(Entries taken from a collection)
BEGIN

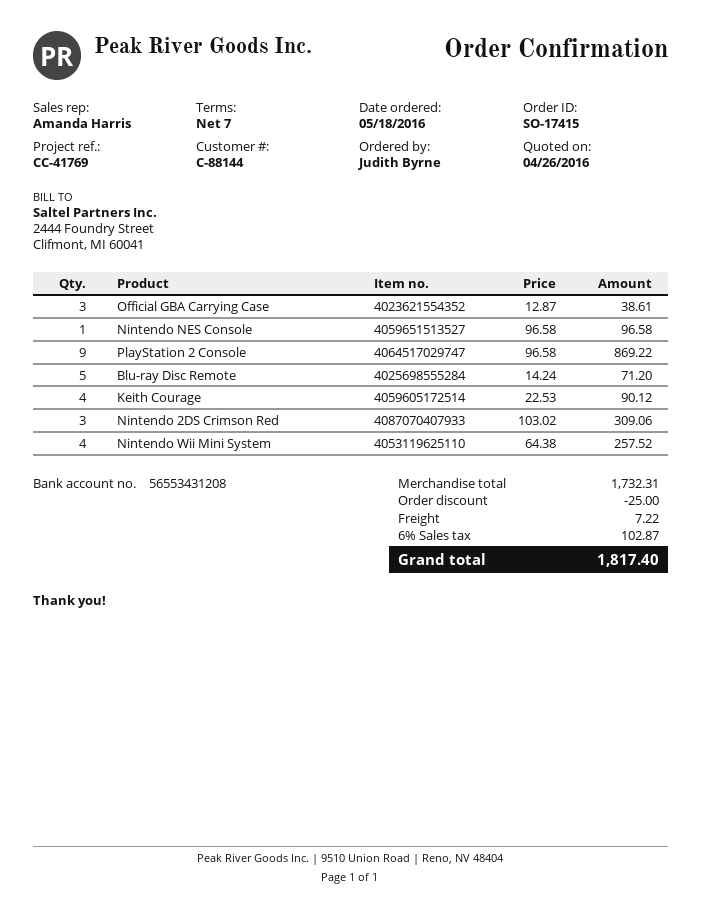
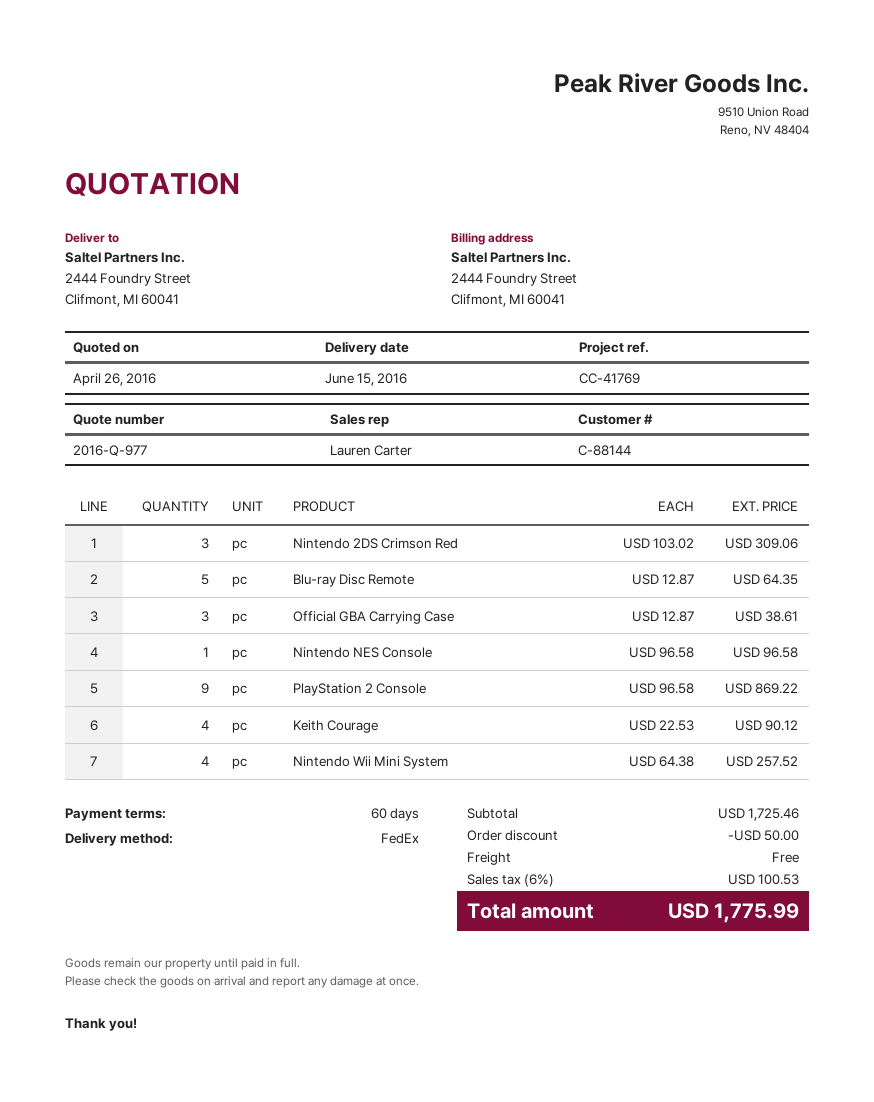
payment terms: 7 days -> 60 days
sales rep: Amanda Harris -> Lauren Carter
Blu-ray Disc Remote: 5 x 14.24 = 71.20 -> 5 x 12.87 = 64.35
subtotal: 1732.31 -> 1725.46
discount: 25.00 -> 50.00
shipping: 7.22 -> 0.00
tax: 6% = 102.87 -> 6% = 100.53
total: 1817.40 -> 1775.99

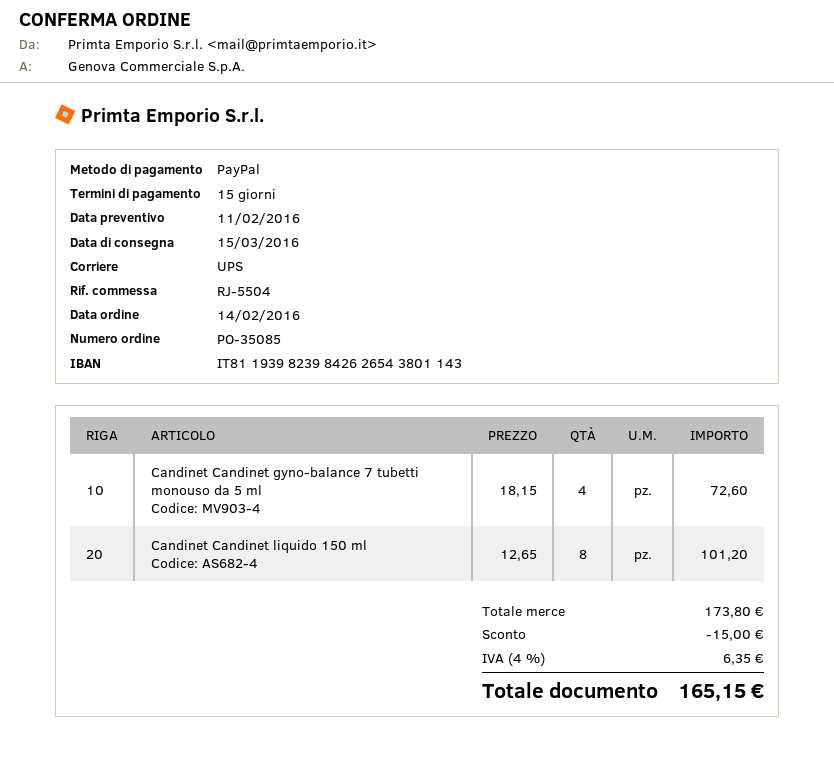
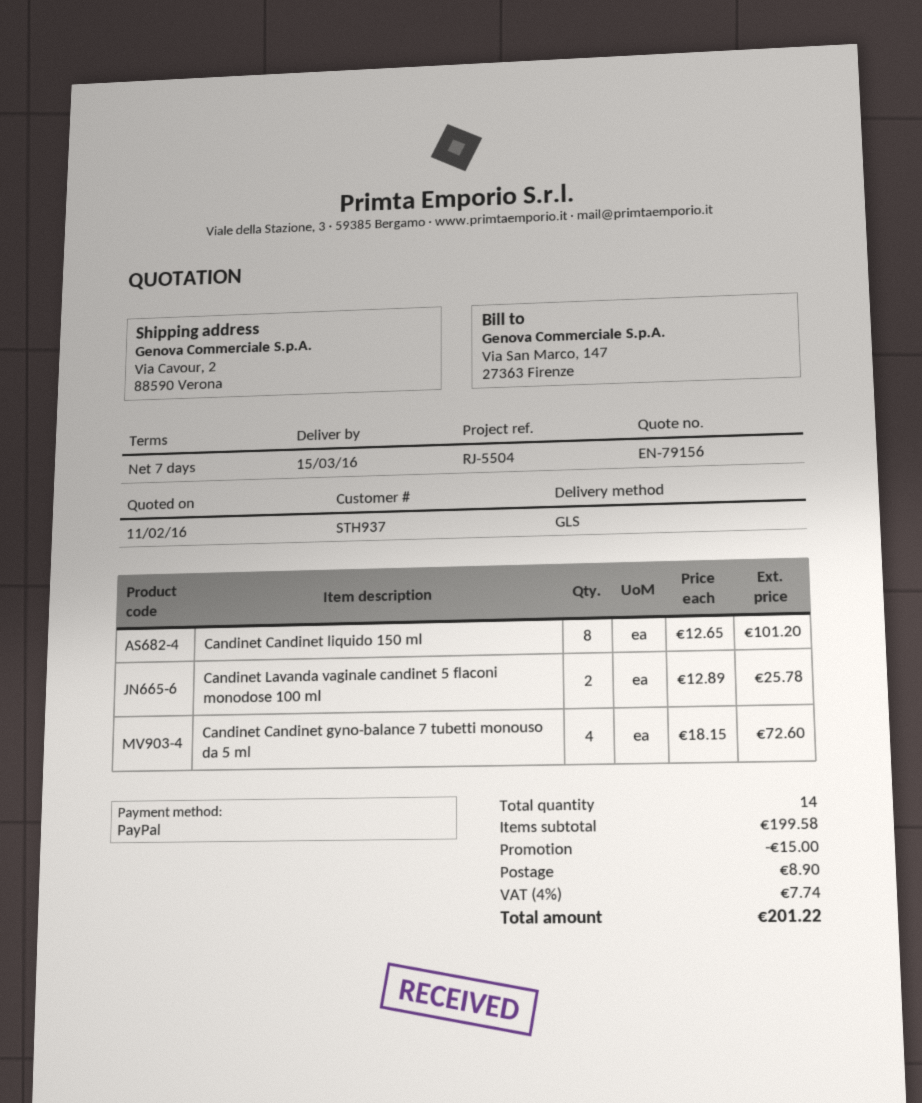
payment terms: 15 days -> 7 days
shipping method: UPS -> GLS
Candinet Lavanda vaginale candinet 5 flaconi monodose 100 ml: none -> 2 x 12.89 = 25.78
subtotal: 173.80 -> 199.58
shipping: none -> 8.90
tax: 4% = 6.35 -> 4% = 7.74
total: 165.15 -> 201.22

END

Your goal: Please tally the lines of the data in which the string "days" appears and write only the total.

Result: 2